H2O2 inhibits the proliferation and induced apoptosis of H9c2 cells and inhibitsthe expression level of miR-190. A, D: Flow cytometry was used to evaluate the cell apoptosis of H9c2 cells. B: TUNEL assay was carried out to evaluate the apoptosis of H9c2 cells. C: MTT was used to detect the cell viability of H9c2 cells under treatment of different concentrations of H2O2. E: Quantitative real-time PCR was used to detect the expression level of miR-190. Data represent the mean ± SD, n=3 independent experiments. *P<0.05, **P<0.01.
miR-190 significantly reduces H9c2 cell oxidative damage induced by H2O2
To investigate the role of miR-190 in the oxidative damage, we overexpressed miR-190 by transfection with miR-190 mimics. FSC and TUNEL analysis revealed that miR-190 ove expression also inhibited the apoptosis compared to that in H9c2 cell induced by H2O2 (Figure 2A, 2B). In addition, miR-190 significantly reduced the LDH and MDA levels of H9c2 cell subjected to H2O2 (Figure 2D, 2E). Moreover, Western blot was used to detect the protein expression and we found that proapoptosis proteins such as cyto C, bax, cleaved caspase9, and cleaved-caspase3 were all upregulated, however, anti-apoptosis protein bcl-2 was significantly downregulated.
Figure 2.
miR-190 over-expression significantly inhibitsoxidative stress and H9c2 cell apoptosis induced by H2O2. A: Flow cytometry was used to evaluate the cell apoptosis of H9c2 cells. B: TUNEL assay was carried out to evaluate the apoptosis of H9c2 cells. C: Quantitative real-time PCR was used to detect the expression level of miR-190. D: The level of LDH under H2O2 treatment and at the same time along with Ad-miR-190 or Ad-miR-control. E: The level of MDA under H2O2 treatment and along with Ad-miR-190 or Ad-miR-control. Data represent the mean ± SD, n=3 independent experiments. *P<0.05, **P<0.01.
miR-190 directly targets MAPK8 in H9c2 cells
miRs play key roles in various biological processes through binding to the target genes. To illustrate the mechanism of miR-190 effects in H9c2 cells, we carried out luciferase activity assay. Target scan and Pictar were used to predict the potential binding sites of the target gene of miR-190 (Figure 3A). Luciferase activity assay revealed that miR-190 reduced the activity of the luciferase reporter fused with the wild MAPK8 3’-UTR but not the mutant MAPK8 3’-UTR and miR mimic did not change the luciferase activity of neither reporter fused with the wild nor mutant MAPK8 3’-UTR (Figure 3C). Western blot and quantitative realtime PCR were used to confirm the prediction. As expected, miR-190 mimic transfection significantly reduced MAPK8 expression level (Figure 3B, 3D).
Figure 3.
miR-190 directly targets MAPK8 in H9c2 cells. A: Schematic representation of 3’UTR of MAPK8 mRNA reporter with and without the miR-190 seed-binding site. B: Luciferase activity assay of H9c2 cells transfected with plasmids containing wild type 3’UTR and mutant 3’UTR of MAPK8 as well as miR-190 mimic or mimic control.
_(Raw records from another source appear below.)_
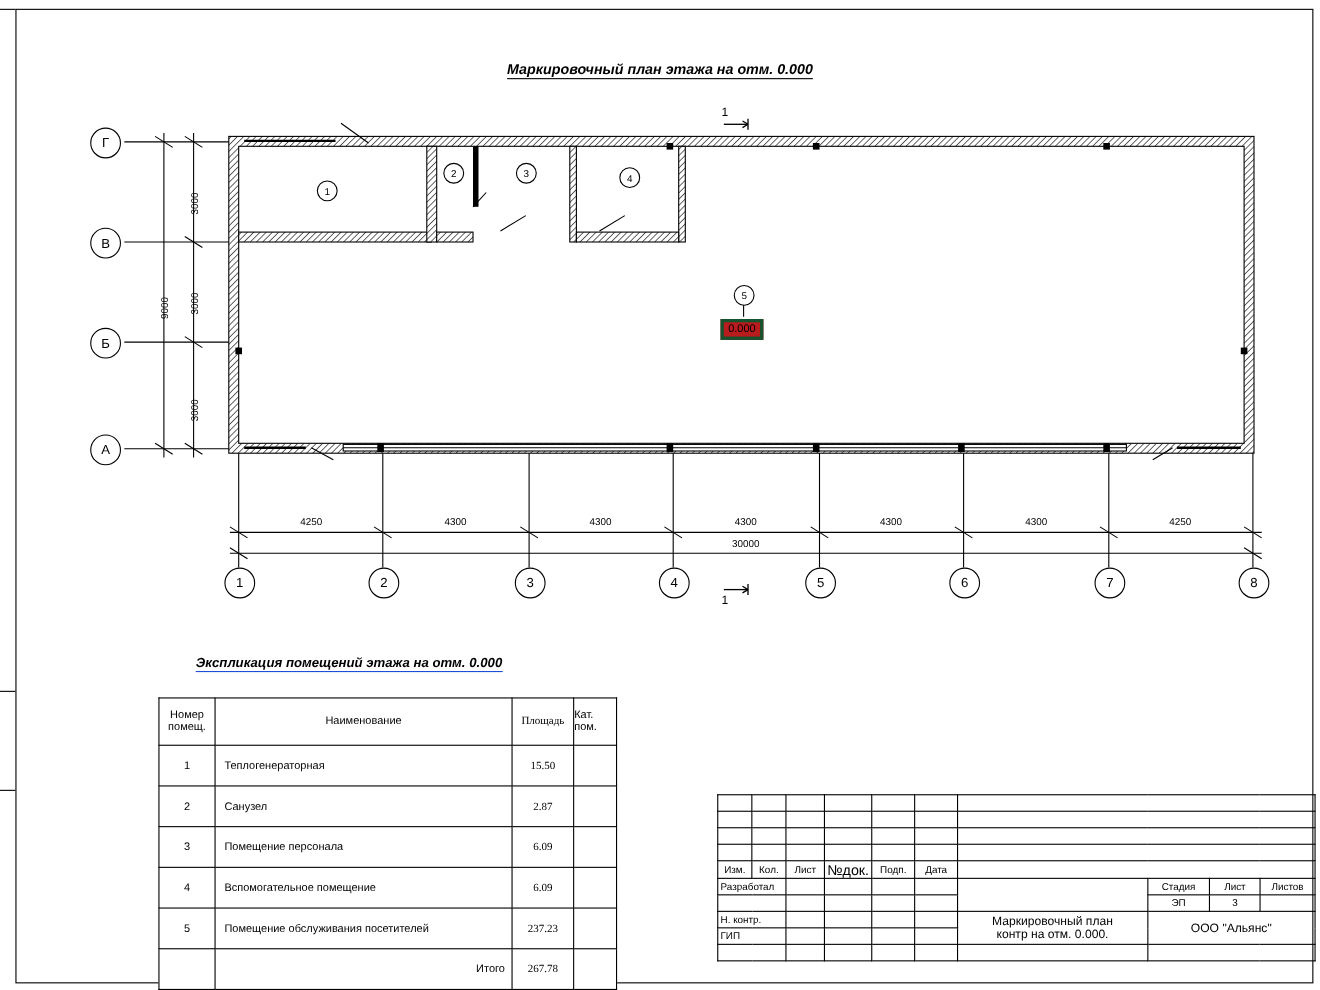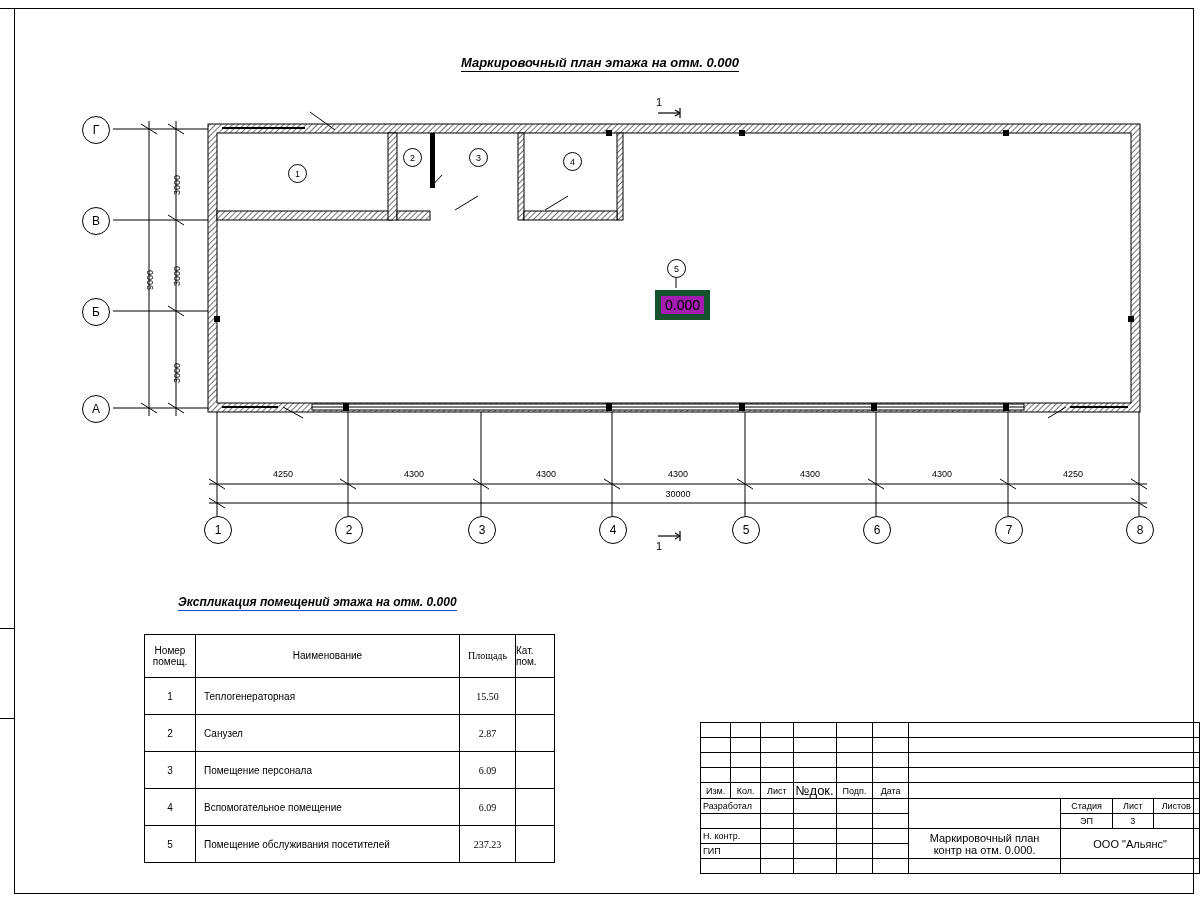"0.000" .lvlbox { background: #a21caf -> #b91c1c; border: 6px solid #14532d -> 3px solid #14532d; font-size: 14px -> 10px }
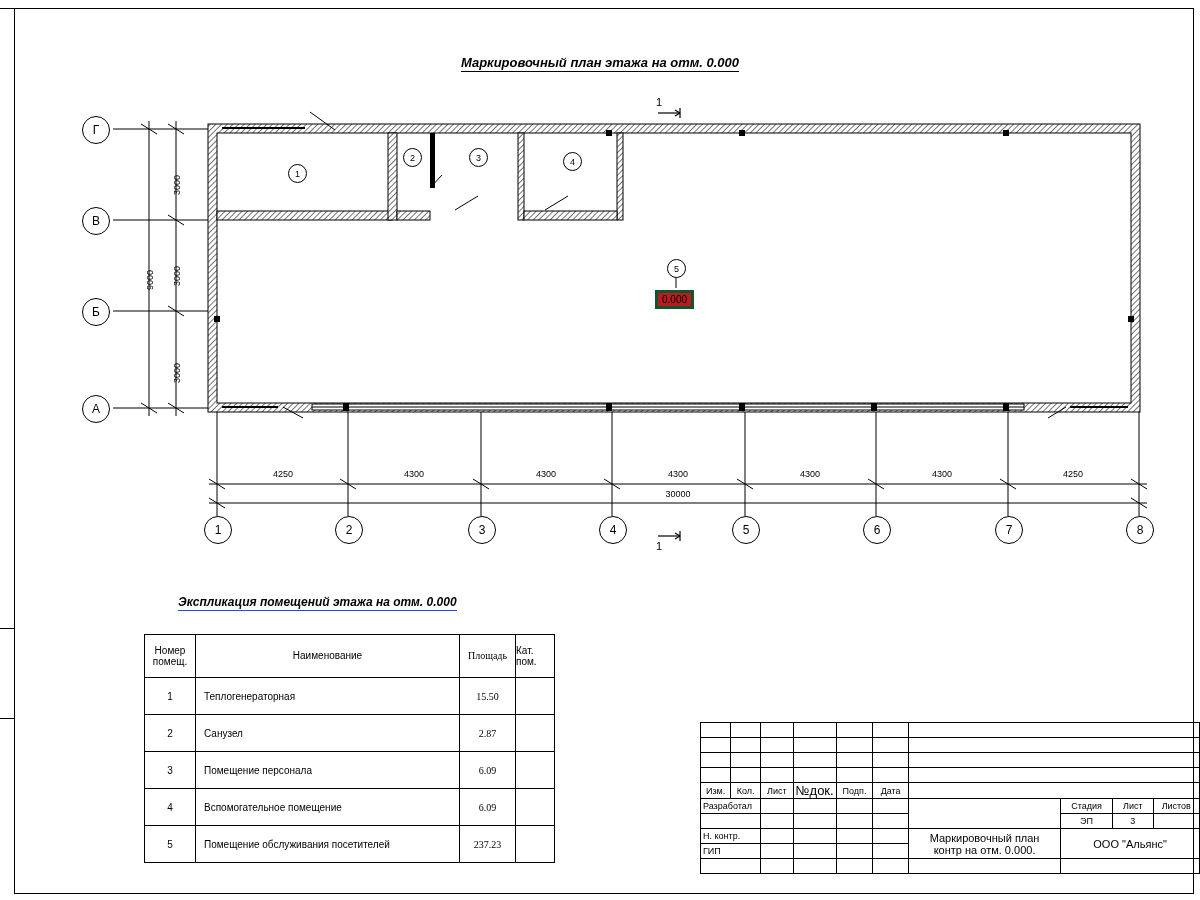"Изм." .stamp table { margin-left: 48px -> none }
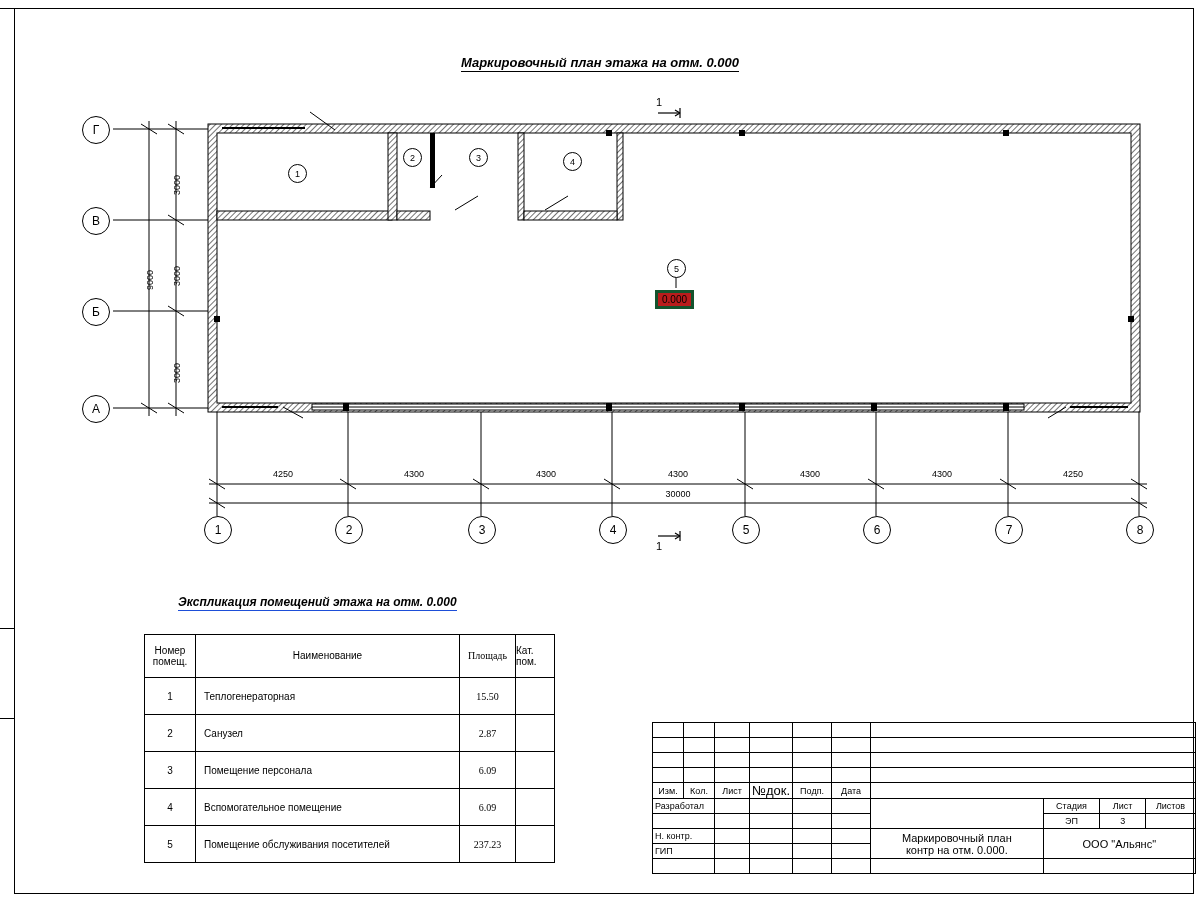"Итого" tr { html: none -> <tr> <td></td> <td>Итого</td> <td>267.78</td> <td></td> </tr> }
C: Western blot was used to detect the expression level of MAPK8. D: Quantitative real-time PCR was used to evaluate the mRNA expression level of MAPK8. Data represent the mean ± SD, n=3 independent experiments. *P<0.05, **P<0.01.
MAPK8 restoration reverses the protective effect of miR-190 on oxidative stress injury
To further confirm the role of miR-190 and MAPK8 in H2O2 induced oxidative stress injury, we established a rescue experiment. H9c2 cell were transfected with miR-190 and pcDNA3.1-MAPK8 plasmid. FSC, and TUNEL analysis indicated that MAPK8 restoration increased cell apoptosis rate compared to that in miR-190 transfection group (Figure 4A, 4B, 4D). In addition, miR-190 significantly reduced the LDH and MDA levels of H9c2 cell subjected to H2O2 (Figure 4E, 4F). Moreover, Western blot was used to detect protein expression and we found that pro-apoptosis proteins such as cyto C, bax, cleaved-caspase9, and cleaved-caspase3 were all upregulated, however, anti-apoptosis protein bcl-2 was significantly downregulated.
Figure 4.
MAPK8 overexpression reverses the protective effect of miR-190 on H9c2 cell apoptosis induced by H2O2 treatment. A, D: Flow cytometry was used to detect the apoptosis of H9c2 cells under different treatments. B: TUNEL assay was carried out to evaluate the apoptosis of H9c2 cells under different treatments. C: Quantitative real-time PCR was used to detect the expression level of miR-190. E: The level of LDH under different treatment. F: The level of MDA under different treatment. Data represent the mean ± SD, n=3 independent experiments. *P<0.05, **P<0.01.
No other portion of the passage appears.